:: Task prompt ::
Copy only those lines which run from the line containing "Cover B: 3 x" to the end of the entries below, both inclusive, exactly as written and with no pictures.

:: Information given ::

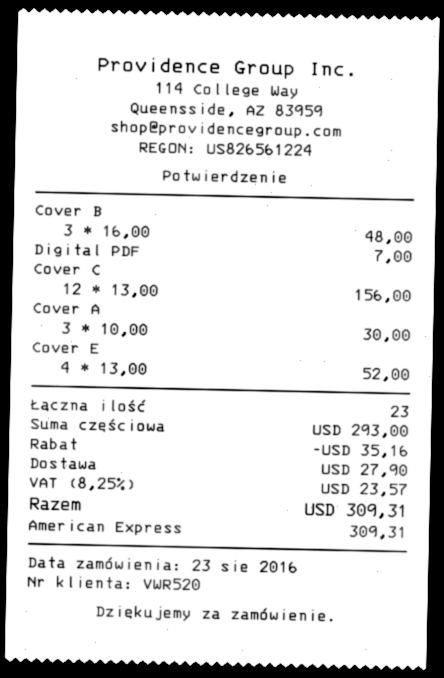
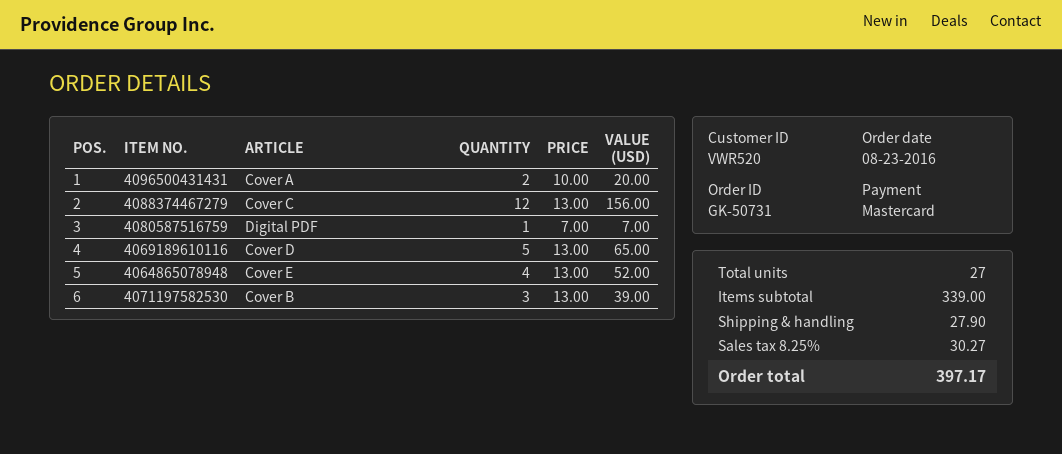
payment method: American Express -> Mastercard
Cover B: 3 x 16.00 = 48.00 -> 3 x 13.00 = 39.00
Cover A: 3 x 10.00 = 30.00 -> 2 x 10.00 = 20.00
Cover D: none -> 5 x 13.00 = 65.00
total quantity: 23 -> 27
subtotal: 293.00 -> 339.00
discount: 35.16 -> none
tax: 8.25% = 23.57 -> 8.25% = 30.27
total: 309.31 -> 397.17

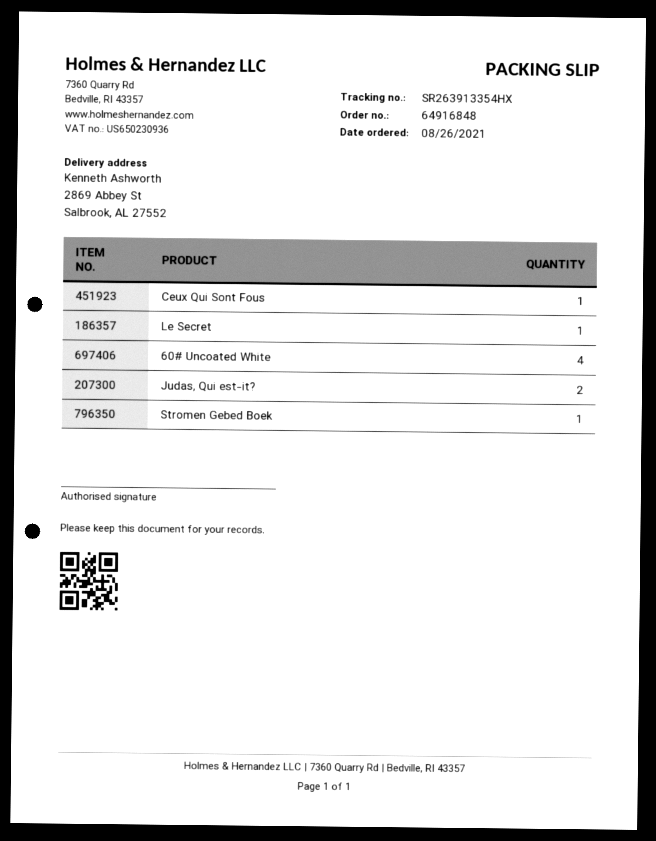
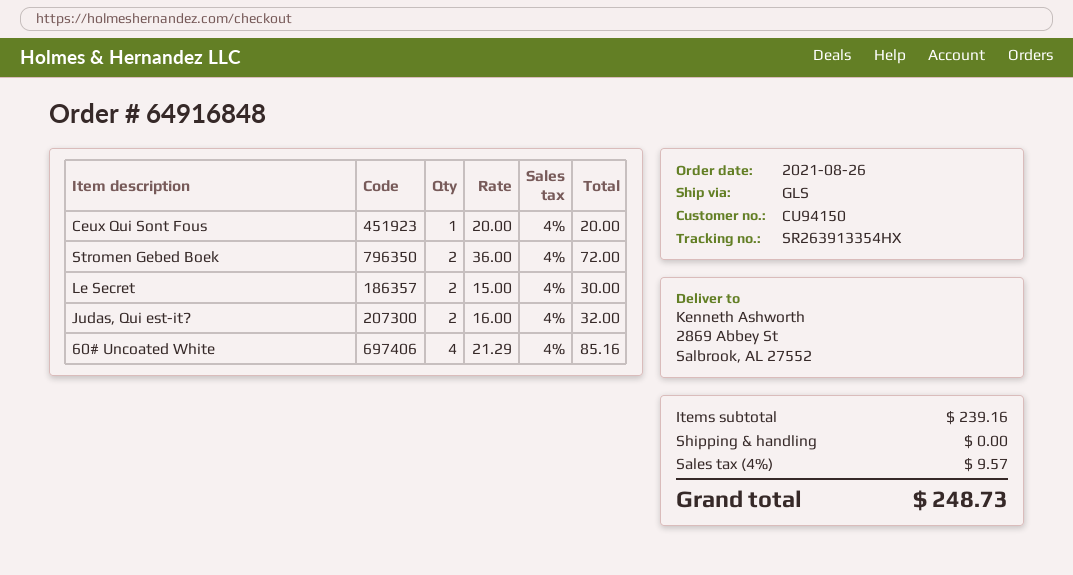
Le Secret: 1 -> 2
Stromen Gebed Boek: 1 -> 2

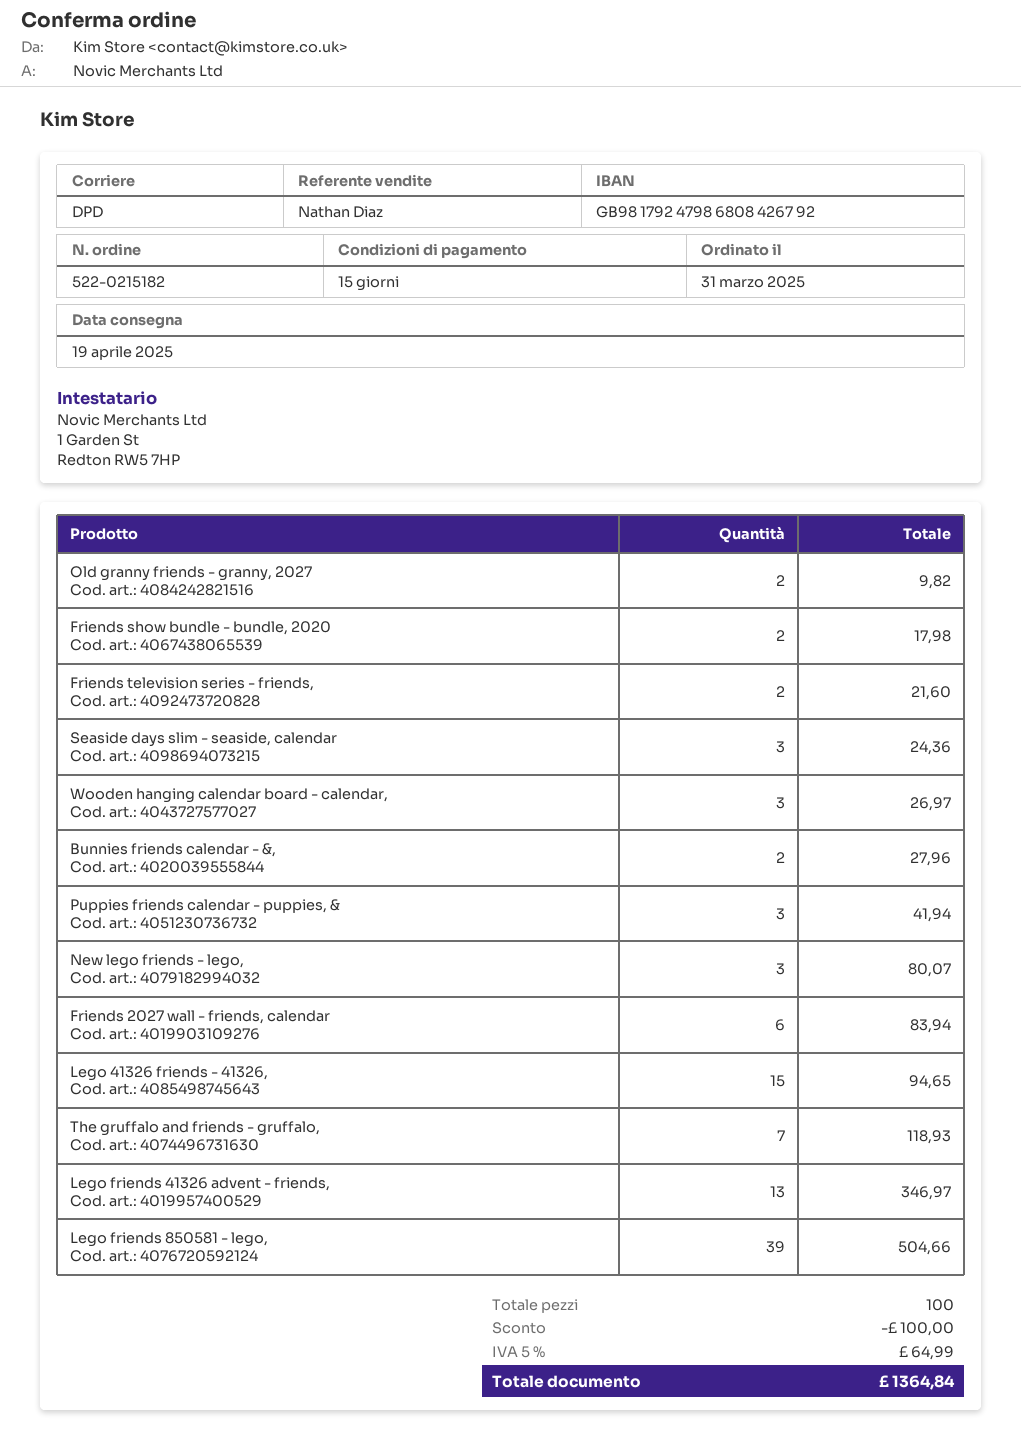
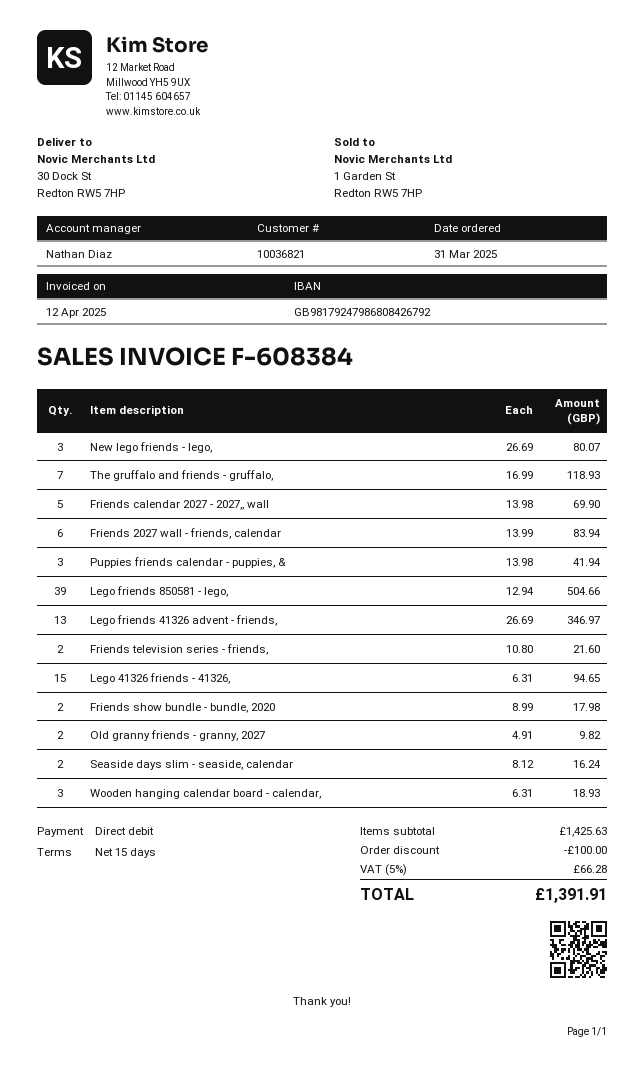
Seaside days slim - seaside, calendar: 3 for 24.36 -> 2 for 16.24
Wooden hanging calendar board - calendar,: 3 for 26.97 -> 3 for 18.93
Bunnies friends calendar - &,: 2 for 27.96 -> none
Friends calendar 2027 - 2027,, wall: none -> 5 for 69.90
tax: 5% = 64.99 -> 5% = 66.28
total: 1364.84 -> 1391.91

:: Expected answer ::
Cover B: 3 x 16.00 = 48.00 -> 3 x 13.00 = 39.00
Cover A: 3 x 10.00 = 30.00 -> 2 x 10.00 = 20.00
Cover D: none -> 5 x 13.00 = 65.00
total quantity: 23 -> 27
subtotal: 293.00 -> 339.00
discount: 35.16 -> none
tax: 8.25% = 23.57 -> 8.25% = 30.27
total: 309.31 -> 397.17

Le Secret: 1 -> 2
Stromen Gebed Boek: 1 -> 2

Seaside days slim - seaside, calendar: 3 for 24.36 -> 2 for 16.24
Wooden hanging calendar board - calendar,: 3 for 26.97 -> 3 for 18.93
Bunnies friends calendar - &,: 2 for 27.96 -> none
Friends calendar 2027 - 2027,, wall: none -> 5 for 69.90
tax: 5% = 64.99 -> 5% = 66.28
total: 1364.84 -> 1391.91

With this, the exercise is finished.